There were a few good signs yesterday at the nursing home.  First, I think Dad barely cried.  Secondly, when my mom walked into his bedroom after he had awoken from his nap, she found him standing dressed at the foot of the bed not upset.  He said, Oh, hi, honey!  She noticed that he had removed a framed photo from the wall of her and him in Hilton Head with their favorite band, The Headliners, and it was now peacefully resting on the window sill.  I would like to think that this means that the photos I hung the other night are making a difference for him, that he’s noticing them and perhaps they’re part of what’s calming him when he awakes.  Thirdly, when I arrived last night after dinner, Dad was happily sweeping the dining room floor!!!  Sweeping was a chore he did regularly at home.  I believe this is a sign that he has begun to place pride and ownership in his new surroundings and – in perfect Frank Firek style! – he wants to help out and be of assistance.  He is amazing and it always moves my heart to see him in action like the old days!  Of course, he paused when it came time to figure out the dustpan and he was much better at the sweeping aspect itself.  But in a playful way, he purposely banged the broom against chair legs and wheelchair wheels while he was sweeping, and he jokingly said to the ladies sitting in those chairs, Oh, I’m sorry, was I bothering you??  🙂

He has made a new friend at the home.  Her name is Carmen.  The two positive attributes of Carmen is that she giggles non-stop at everything (so Dad thinks he’s pretty funny!) and that she is an opera singer with a beautiful voice.  It’s great to see her sing and Dad dancing around her!  Music and humor are still two big ways into his heart and they always lead him to his happy place!  I’ve seen Dad kiss Carmen on her hand a couple of times but, then again, which lady doesn’t he do that to?  🙂  Last night, he kissed Carmen on the hand and then he immediately turned to my mom and kissed her on her hand!  What an interesting trio!
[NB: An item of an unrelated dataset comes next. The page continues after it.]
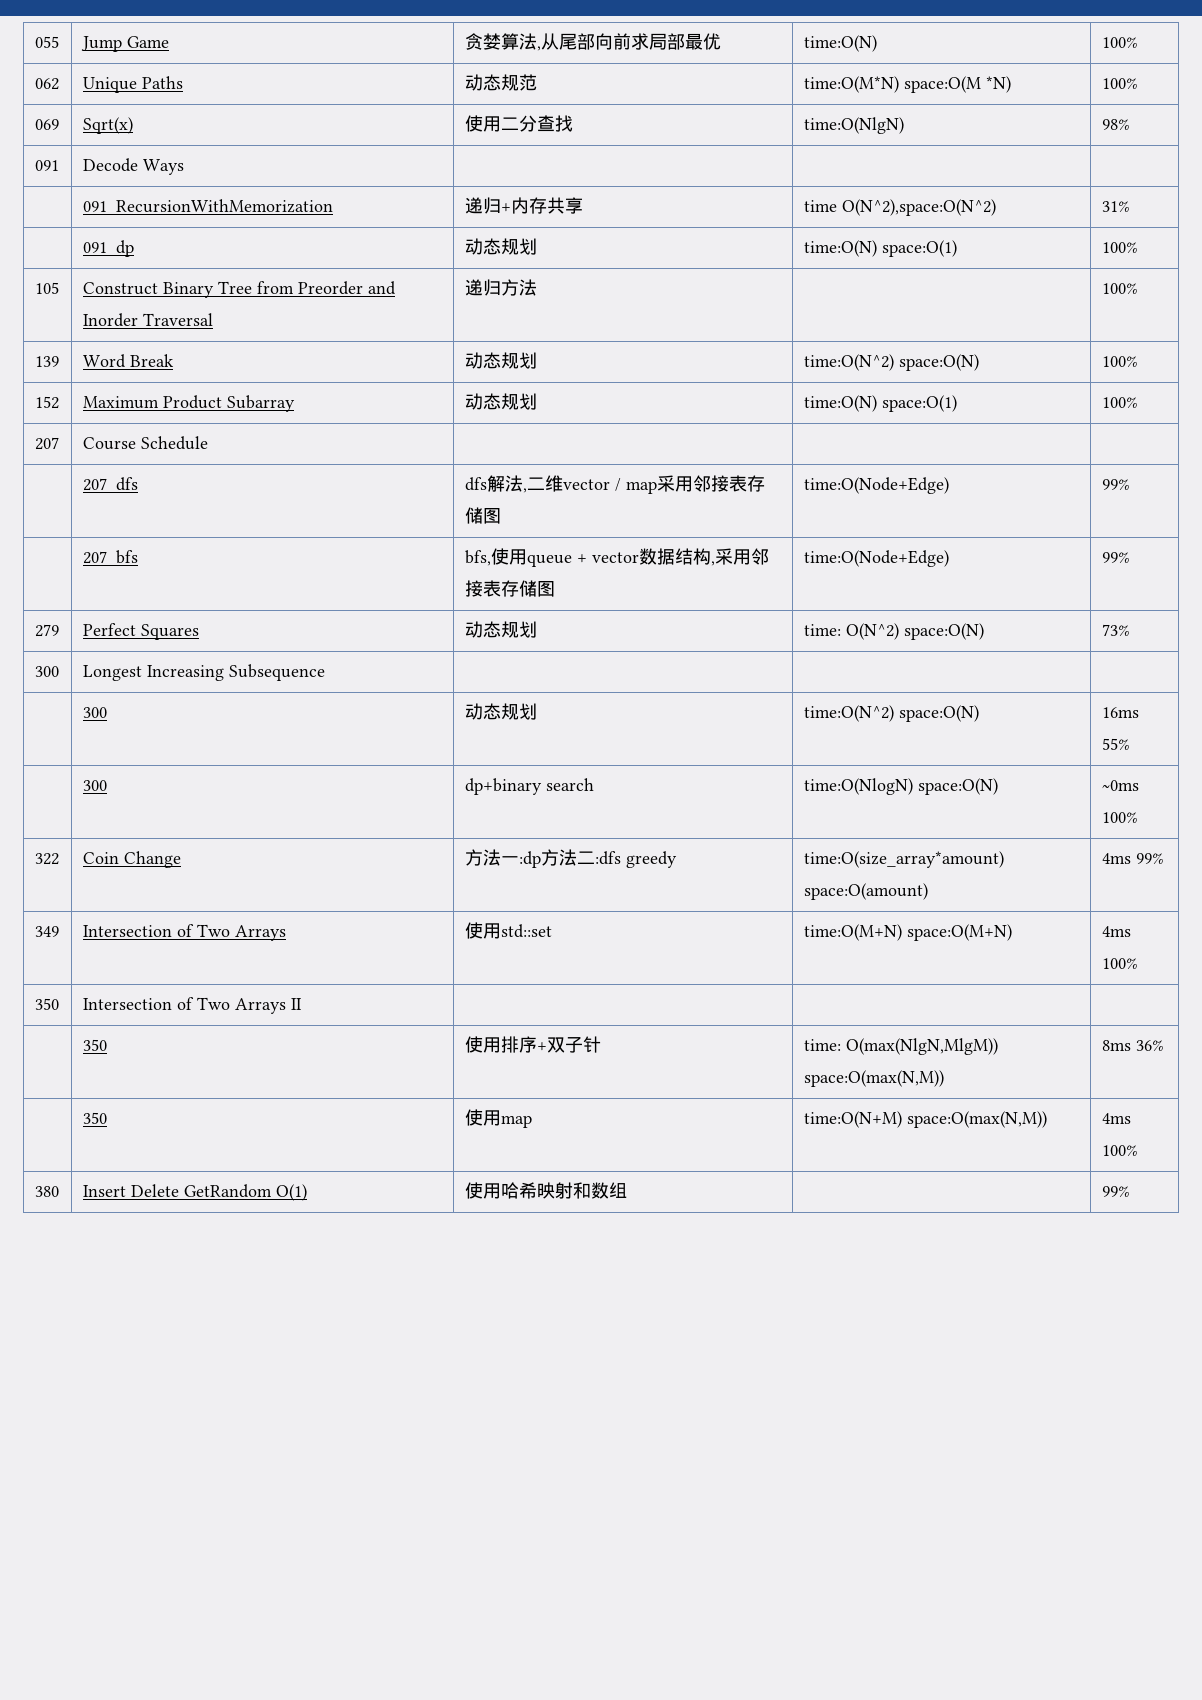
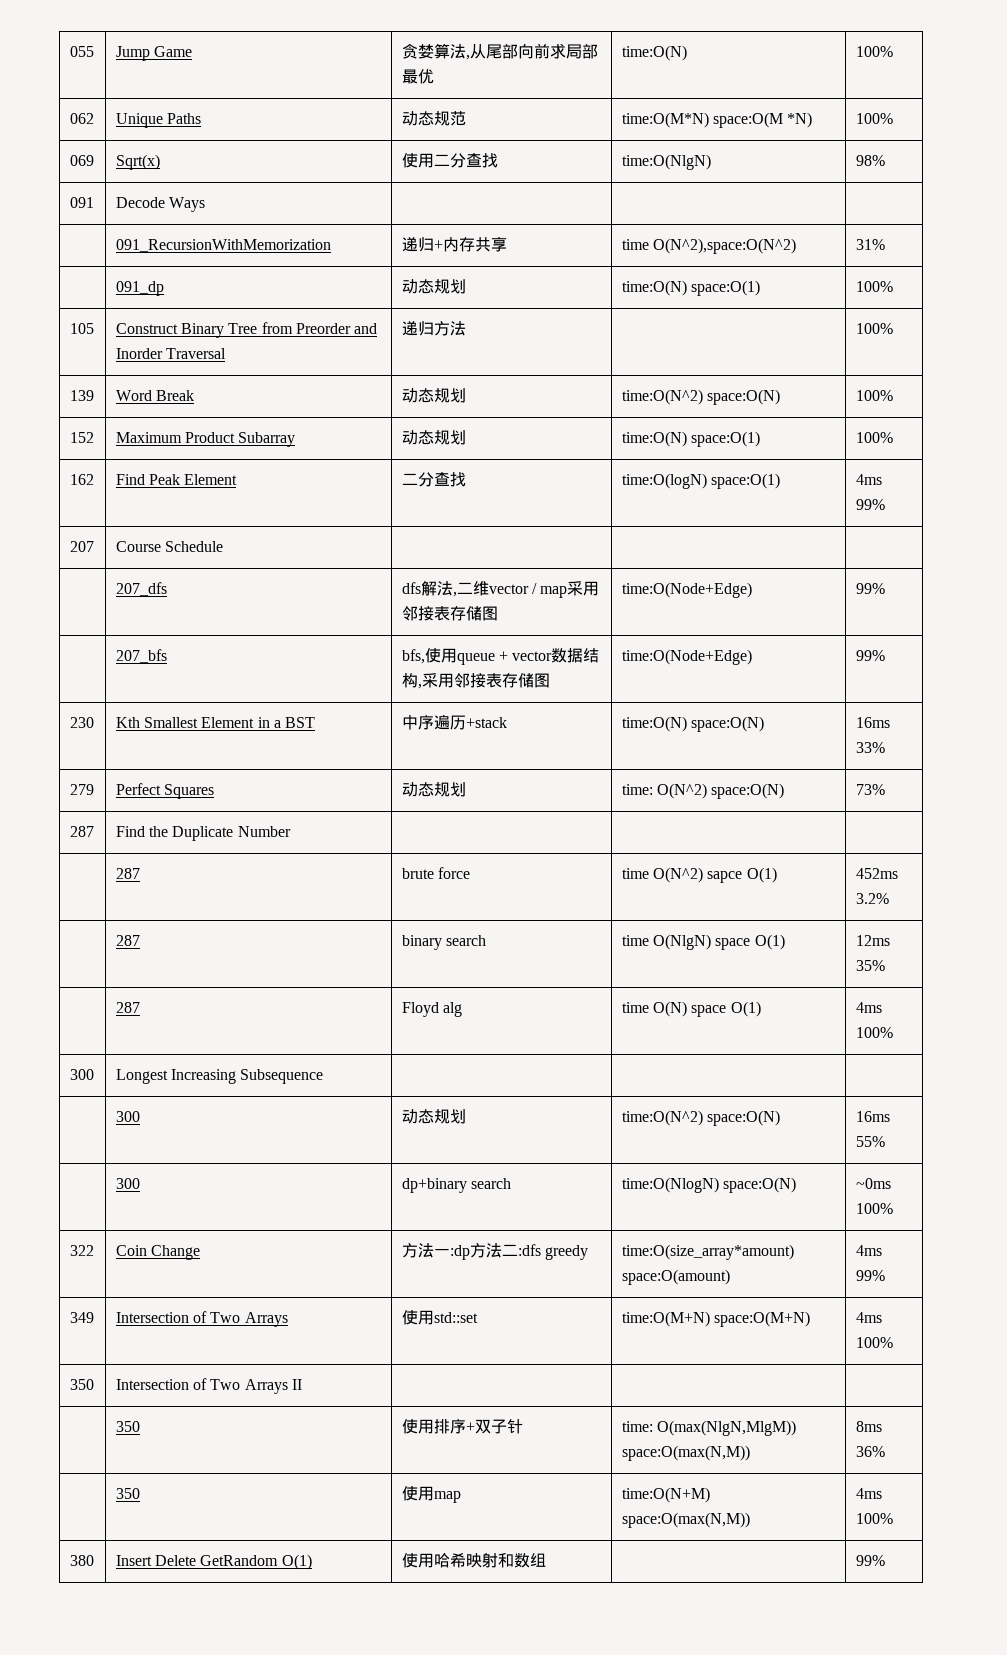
(1137, 402) none -> [69,474,94,485] [115,474,238,485] [401,472,466,487] [621,473,781,489] [855,474,882,485] [855,499,885,510] // 162 | Find Peak Element | 二分查找 | time:O(logN) space:O(1) | 4ms 99%
(1129, 557) none -> [69,717,94,728] [115,717,316,728] [401,715,507,730] [621,716,765,732] [855,717,890,728] [855,742,885,753] // 230 | Kth Smallest Element in a BST | 中序遍历+stack | time:O(N) space:O(N) | 16ms 33%
(1129, 630) none -> [69,826,94,837] [115,826,291,841] [115,868,140,879] [401,867,471,879] [621,867,777,883] [855,868,898,879] [855,893,889,904] [115,935,140,946] [401,935,487,950] [621,934,785,950] [855,935,890,946] [855,960,885,971] [115,1002,140,1013] [401,1002,463,1017] [621,1001,761,1017] [855,1002,882,1013] [855,1027,893,1038] // 287 | Find the Duplicate Number | | | // | 287 | brute force | time O(N^2) sapce O(1) | 452ms 3.2% // | 287 | binary search | time O(NlgN) space O(1) | 12ms 35% // | 287 | Floyd alg | time O(N) space O(1) | 4ms 100%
My mom and my brother Frank Jr. met with the nursing home director yesterday afternoon, one week into Dad’s stay.  The director was describing how many people get dropped off at the home and then have very few visitors throughout their stay.  Then he commented on how incredibly close our family appears to be and how he can tell that Dad’s moods seem to be directly related to us and his interactions with us.  He is pleased that we are there nearly around the clock during Dad’s waking hours to help him with his transition.  He also suggested that Dad’s violent outburst his first night at the nursing home wasn’t as bad as it sounded and that they’ve never witnessed any behavior even close to that from him since.  Then he suggested that we might want to attempt soon to take Dad out for a day trip to someplace familiar!  So, this Sunday, Dad is going to spend the day at Frank and Amy’s playing with his grandkids!!!  We are SO excited!  A week into the transition, with his meds re-adjusted and his good mood back, maybe we’re at a turning point here.  That would be such a blessing and a relief!  There’s nothing worse than watching a loved one in pain.  I’ll take his smile over tears any day!  xo

(REAL-TIME ENTRY)

My dad is fading away now by the day.  His degradation milestones used to be quarterly, then monthly, lately weekly, but now it’s daily.  The magical sparkle in his charming blue eyes that used to light up my world is now totally gone.  I catch him looking through me sometimes when I speak to him or, worse, he doesn’t look in my direction at all. 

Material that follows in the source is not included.